Founding of the sees of Jamaica and Barbados in 1824 marked the beginning of the Church of the West Indies.

19th Century Expansion

Anglicanism's 19th-century expansion is well exemplified by what is now the Church of India, Pakistan, Burma and Ceylon. Although Anglican chaplains and missionaries had been with the British in India about 200 years, it was not until 1814 that the Rev. T. F. Middleton was made Bishop of Calcutta following representations made in parliament by William Wilberforce. Within 10 years the bishop had an enormous jurisdiction that took in Ceylon, the East Indies and even Australia.

But today the Ceylon-born Metropolitan of the Indian Church presides over an ecclesiastical province that has seen several former Anglican dioceses enter the Church of South India, a union that linked Anglicans, Presbyterian, Methodists and Congregationalists. Other proposed unions in North India and Ceylon may entirely remove the Anglican Communion as such from India.

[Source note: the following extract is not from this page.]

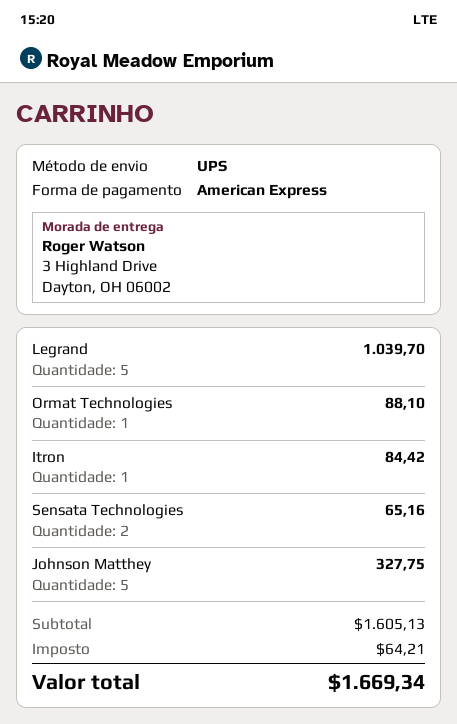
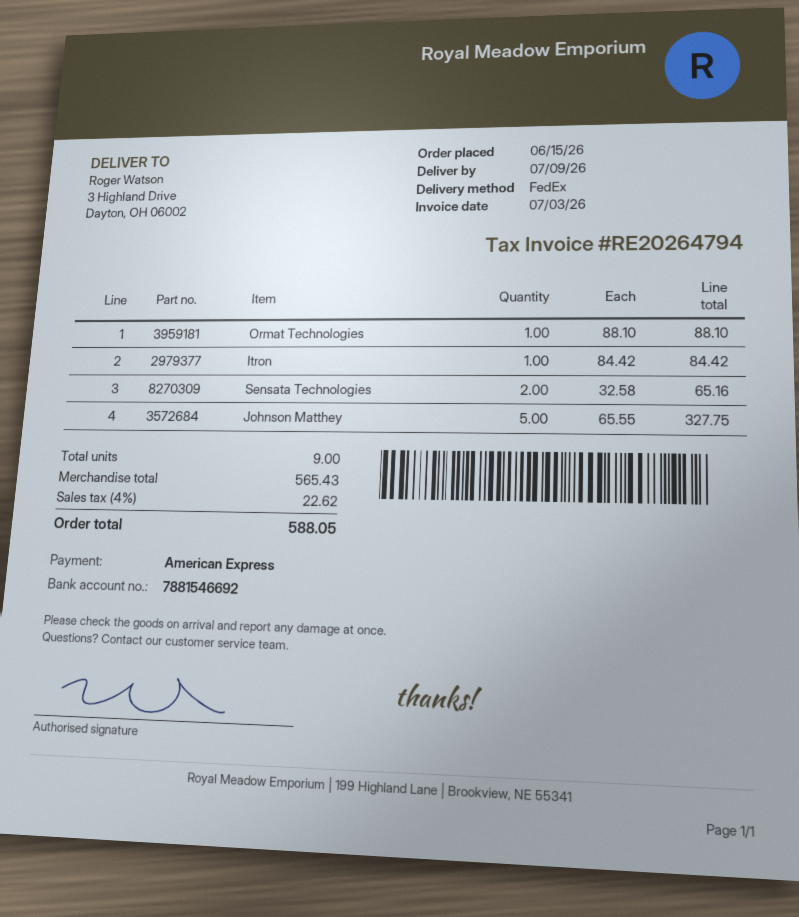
shipping method: UPS -> FedEx
Legrand: 5 for 1039.70 -> none
subtotal: 1605.13 -> 565.43
tax: 64.21 -> 22.62
total: 1669.34 -> 588.05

Australia's connection with India ended in 1836 when Ven. William Broughton was made the first bishop of what has since become the Church of England in Australia. It is more like the Church of England constitutionally than any other in the communion.

The Church of New Zealand had its inception in 1841 when George A. Selwyn was chosen as its first bishop. Today its membership includes Maoris and the Polynesian peoples of the neighbouring islands.

In Africa, hundreds of native clergy and thousands of members are found in five autonomous Churches - the Church of South Africa, the Church of West Africa, the Church of Central Africa, the Church of East Africa, and the Church of Uganda and Ruanda Urundi. In addition various dioceses in the Middle East have been brought together in an Archbishopric with Jerusalem as its centre. While it has its own Episcopal Synod, the ultimate authority rests in the Archbishop of Canterbury.

Anglican Churches in Japan and China, grown from missionary areas of the English, Canadian, or United States Churches, are now independent with their own national bishops and other clergy. The Nippon Sei Ko Kai (Holy Catholic Church of Japan), for a time isolated by war, now has friendly relations with other members of the Anglican Communion, but the Chung Hua Sheng Kung Hui (Holy Catholic Church of China) is completely isolated from Western contact.

The Anglican Communion is completed by dioceses scattered about the world that come under the jurisdiction either of the American Church or of the Archbishop of Canterbury. These include parts of Europe, Gibraltar, Bermuda, Hong Kong, Singapore, Borneo, South and Central America, islands of the Caribbean, and Liberia.